Las comunidades autónomas donde un mayor porcentaje de personas contestó que en 2020 llegaba a fin de mes con “mucha dificultad” fueron Canarias (15,6%), Andalucía (14,8%) y Extremadura (12,7%). Las autonomías que presentaron los menores porcentajes fueron Aragón (5,5%), País Vasco (5,6%) y Navarra (5,9%).

Los datos de la encuesta muestran lo que se ha visto en las llamadas colas del hambre durante la pandemia, una situación que se extendió por el golpe que se llevaron los trabajadores de la economía sumergida o que estaban como temporales. Estas cifras hablan de una situación precaria en los hogares, pero no dan la suficiente información como para indicar los niveles de indigencia, que suponen la pobreza extrema más radical.

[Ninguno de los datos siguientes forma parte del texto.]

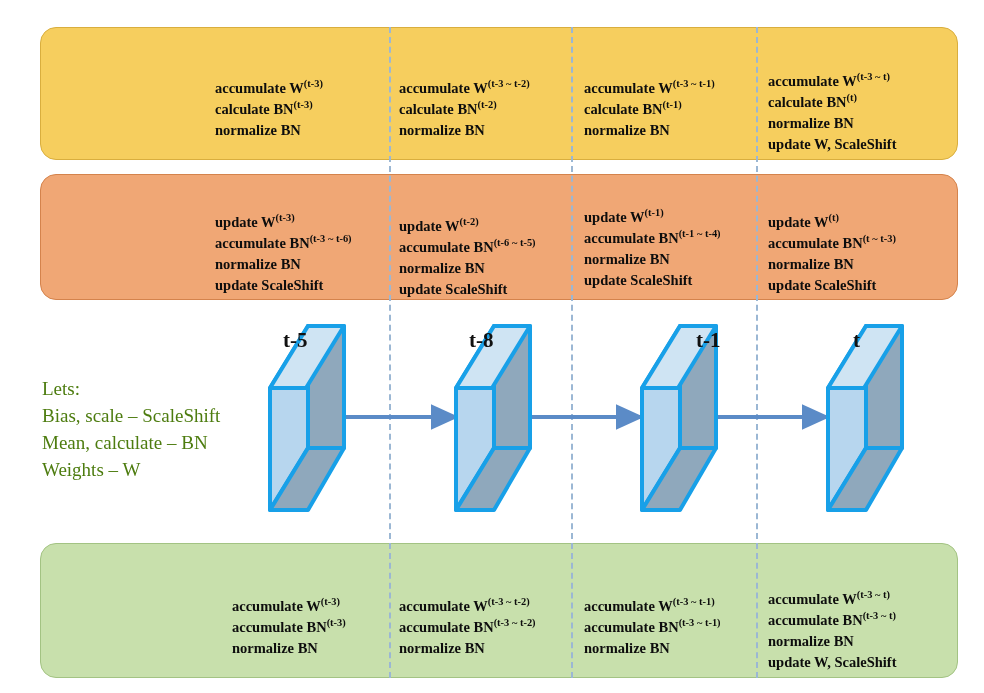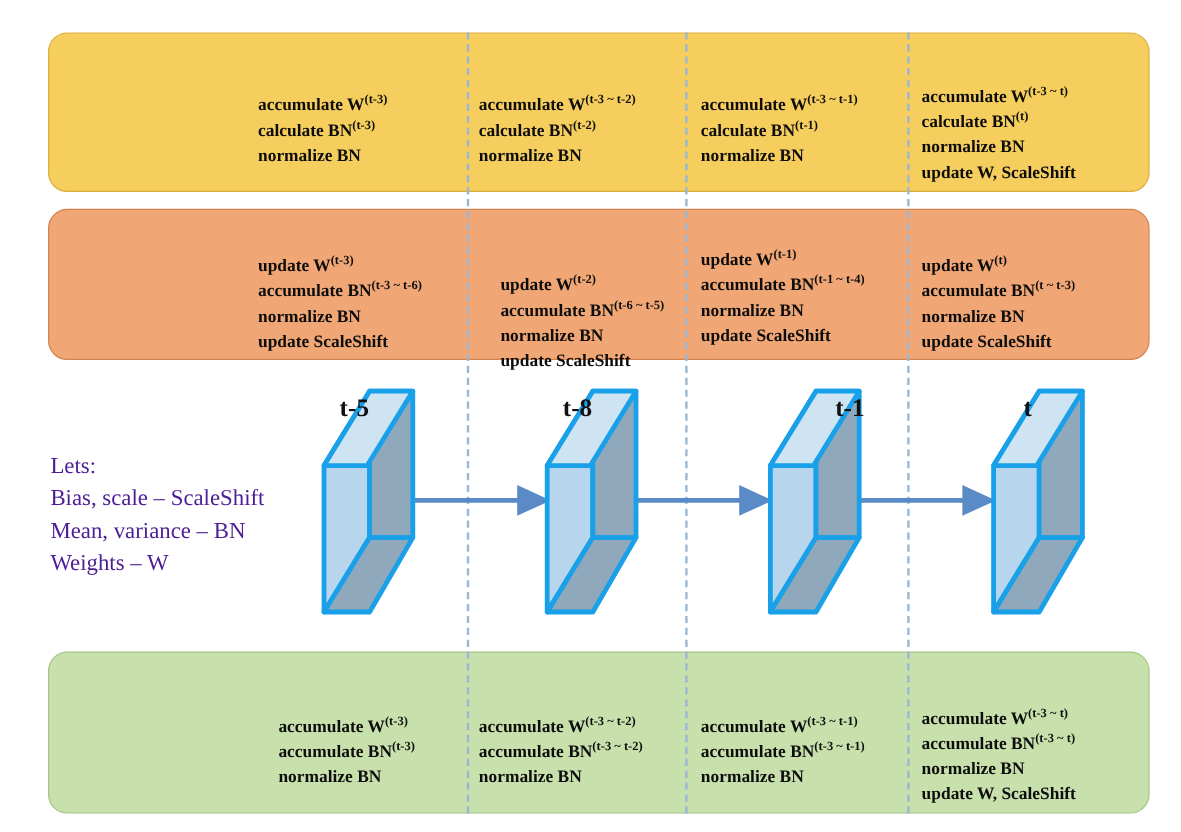"update W(t-2)" div.col { margin-left: 18px -> none; top: 228px -> 216px }
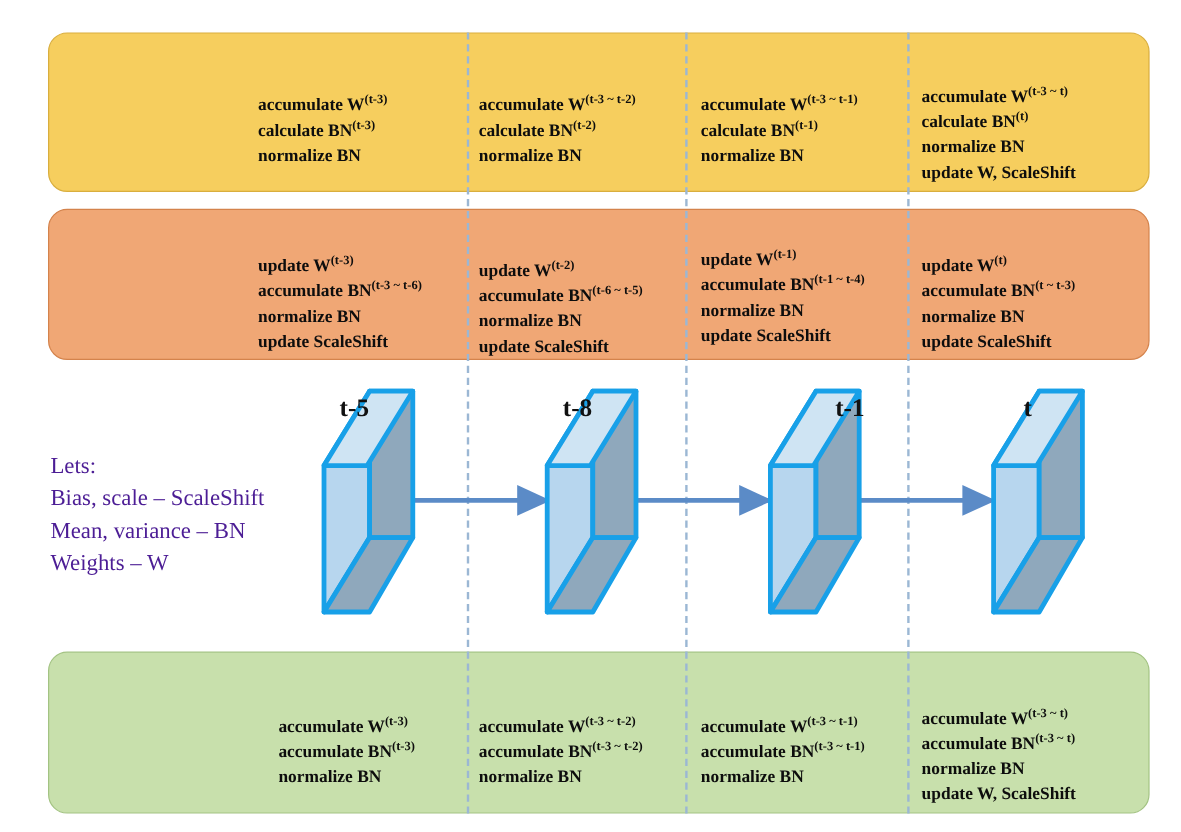"Lets:" .legend { color: #4c1d95 -> #4d7c0f }
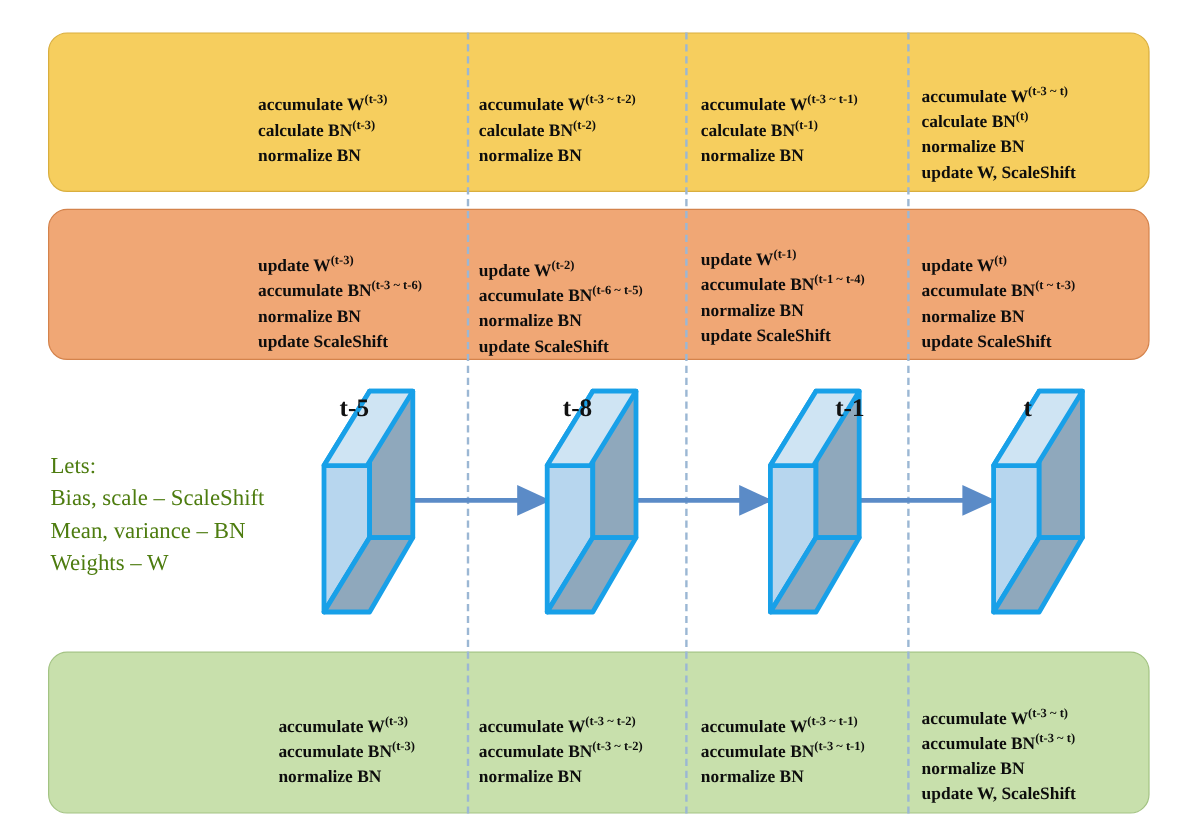"Mean, variance – BN" span { text: variance -> calculate }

Respecto a la desigualdad, las cifras publicadas este jueves por el INE se refieren a 2019, y por tanto no recogen el impacto que ha tenido la pandemia. A fecha de hoy solo existen unas estimaciones preliminares que elaboró el Banco de España y que confirman un fuerte aumento. Según estas, el 10% con mayores rentas pasó, con la primera ola, de ganar cinco veces lo que obtiene el 10% más pobre a ganar unas 18 veces. Y con la recuperación que se vivió en el tercer trimestre del año pasado descendió hasta las ocho veces, todavía unas diferencias muy elevadas.

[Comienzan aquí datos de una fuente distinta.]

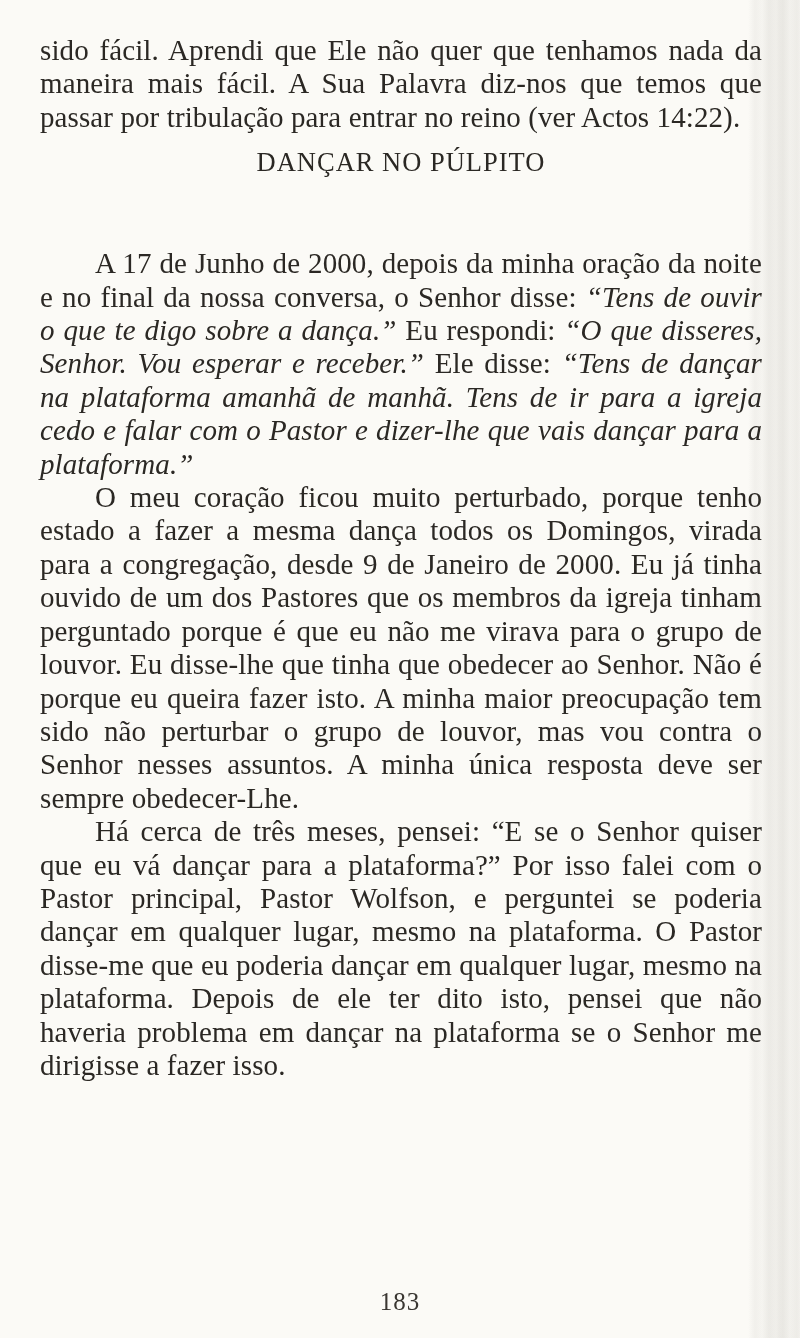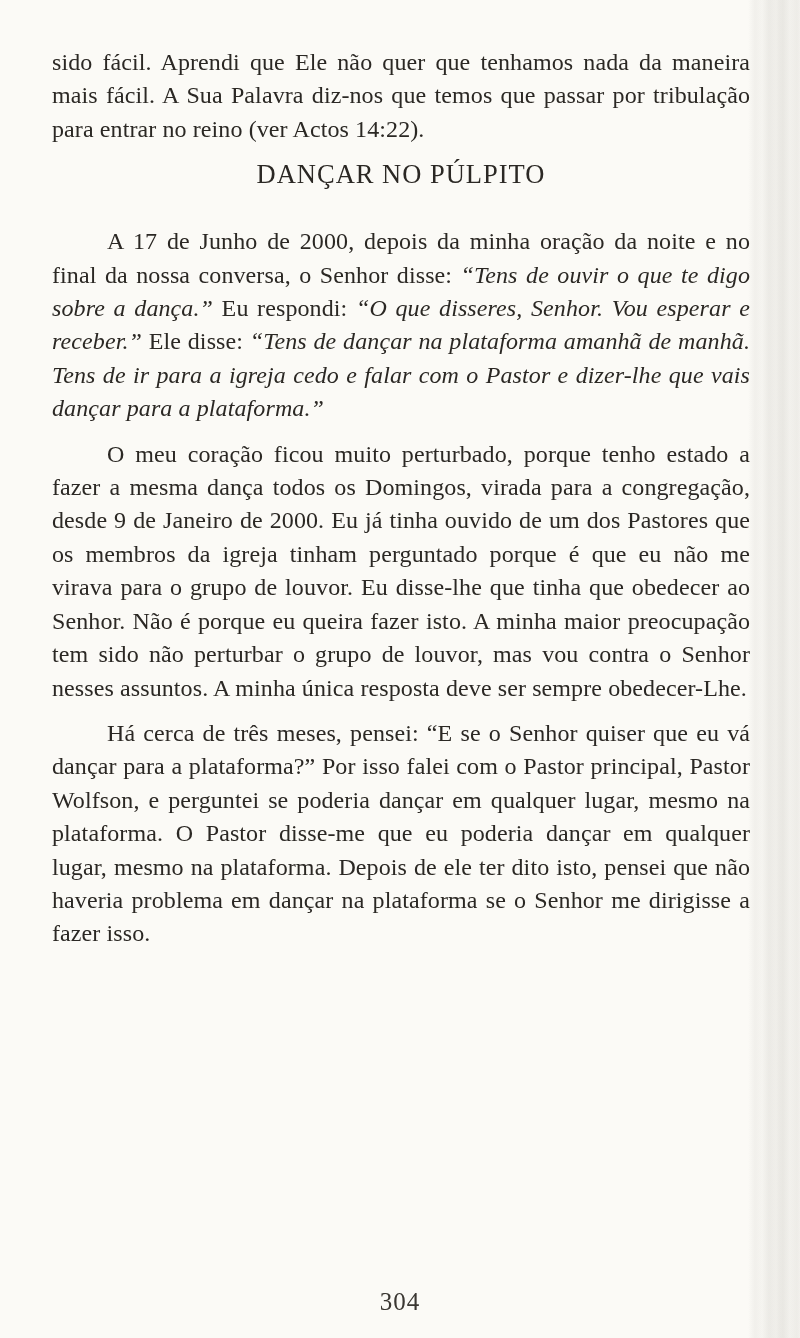"sido fácil. Aprendi que Ele" p.body-par { font-size: 24px -> 29px; margin: 12px -> 0 }
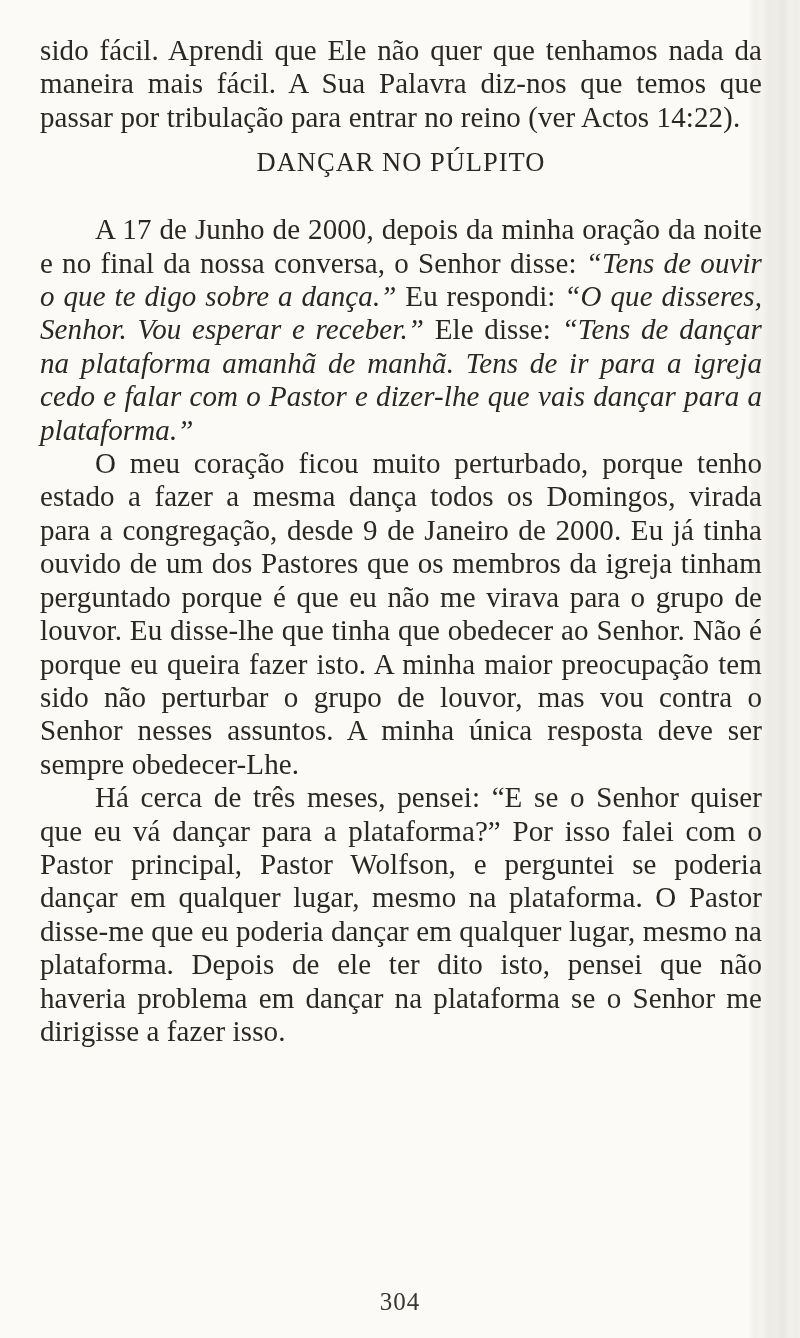"DANÇAR NO PÚLPITO" h2.section-heading { margin: 13px 0 35px 0 -> 13px 0 69px 0 }
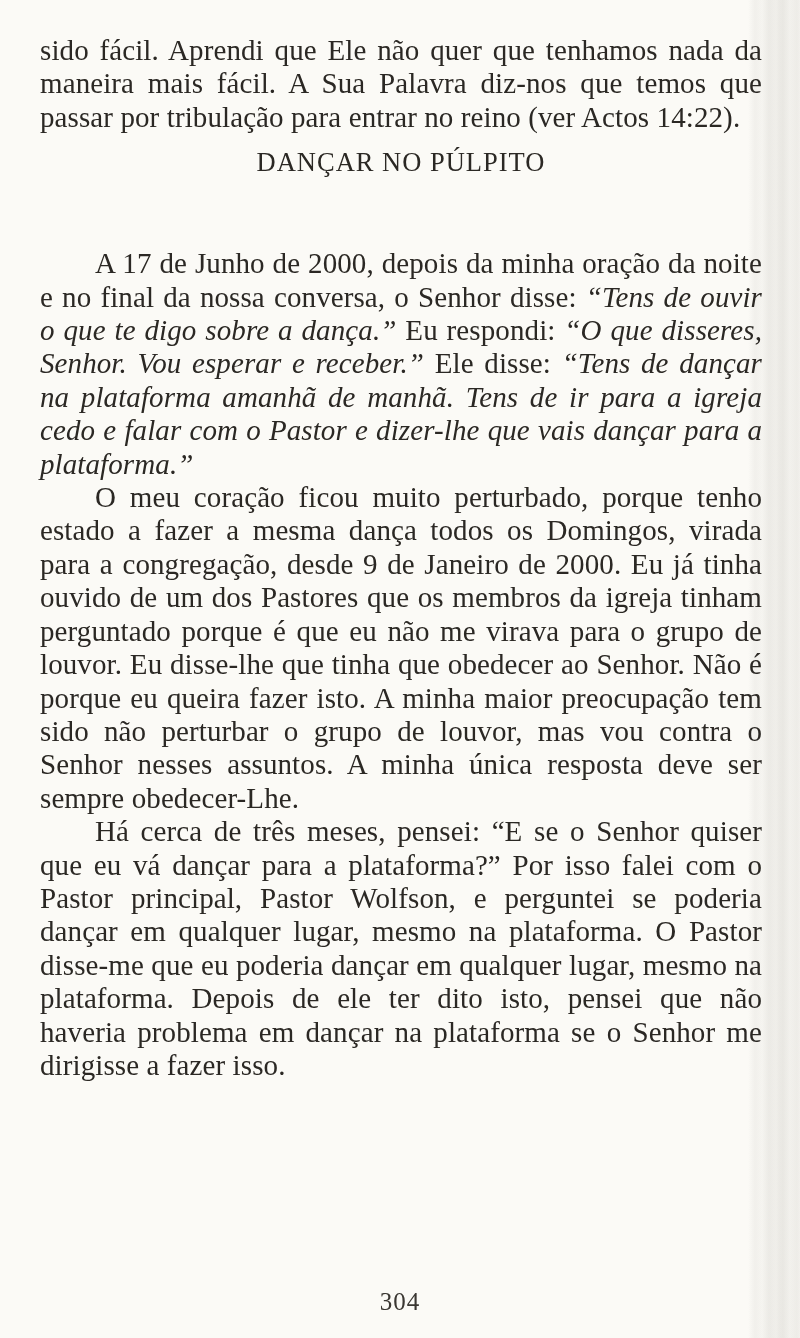"304" span.page-number { text: 304 -> 183 }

Estos números se dan a pesar de que el año pasado el Gobierno aprobó el ingreso mínimo vital, que ha experimentado bastantes problemas para implantarse, sobre todo al principio. Este instrumento debería contribuir a que se extiendan las ayudas que ya daban las comunidades autónomas y que en algunos casos se consideraban insuficientes o con escasa cobertura.

La desigualdad puede adivinarse en otros datos que proporciona el INE sobre 2020. El contraste es enorme: al mismo tiempo que uno de cada diez hogares españoles declaró tener muchas dificultades para llegar a fin de mes, un 19,6% de las familias afirmó que podría mantener su mismo nivel de vida durante más de 12 meses solo con sus ahorros.

Otro indicador distinto es la tasa de riesgo de pobreza o exclusión social, la llamada tasa Arope que diseña la Comisión Europea y que arroja que, con datos de 2019, un 26,4% de las personas en España estaba en riesgo de pobreza, una cifra superior al 25,3% de la encuesta precedente. ¿Significa eso que uno de cada cuatro es pobre? No exactamente. Esta estadística se construye a partir de los individuos cuyos ingresos se sitúan por debajo del 60% de la mediana ajustada según la composición del hogar (en 2019 ese umbral era de 9.626 euros para hogares de una persona y de 20.215 euros para familias de dos adultos y dos niños). En 2018, el 20,7% se encontraba por debajo de ese 60%. Y en 2019 fue un 21% a pesar de la fuerte subida del salario mínimo que se aprobó ese año. Además, se suman las familias que padecen pobreza grave, en el 7% con datos de 2020, y aquellas en las que sus miembros trabajan pocas horas, un 9,9% en 2019 frente al 10,8% del año anterior. Fruto del cruce de estos tres grupos, la población en riesgo de pobreza asciende al 26,4%. En realidad se trata por tanto más bien de un indicador de desigualdad. En la UE esta tasa se colocó en el 21,9% en 2019. De ahí que España tenga como un reto pendiente corregir la desigualdad de ingresos.

Como señala el INE, el riesgo de pobreza es mayor en la población con menos estudios y en las familias formadas por un adulto con hijos dependientes. El 49,1% de las personas que vivían en hogares de un adulto con niños a cargo se hallaba en riesgo de pobreza o exclusión social. Al haber menos adultos aportando ingresos, la renta per cápita de la familia disminuye significativamente.

El desempleo es la mayor causa de riesgo de exclusión. Los ocupados presentan lógicamente una tasa de riesgo de pobreza mucho menor que la de los parados: un 15% en comparación con el 54,7%, respectivamente. Y los jubilados tienen un porcentaje de riesgo de exclusión muy similar al de los trabajadores: un 16,7%.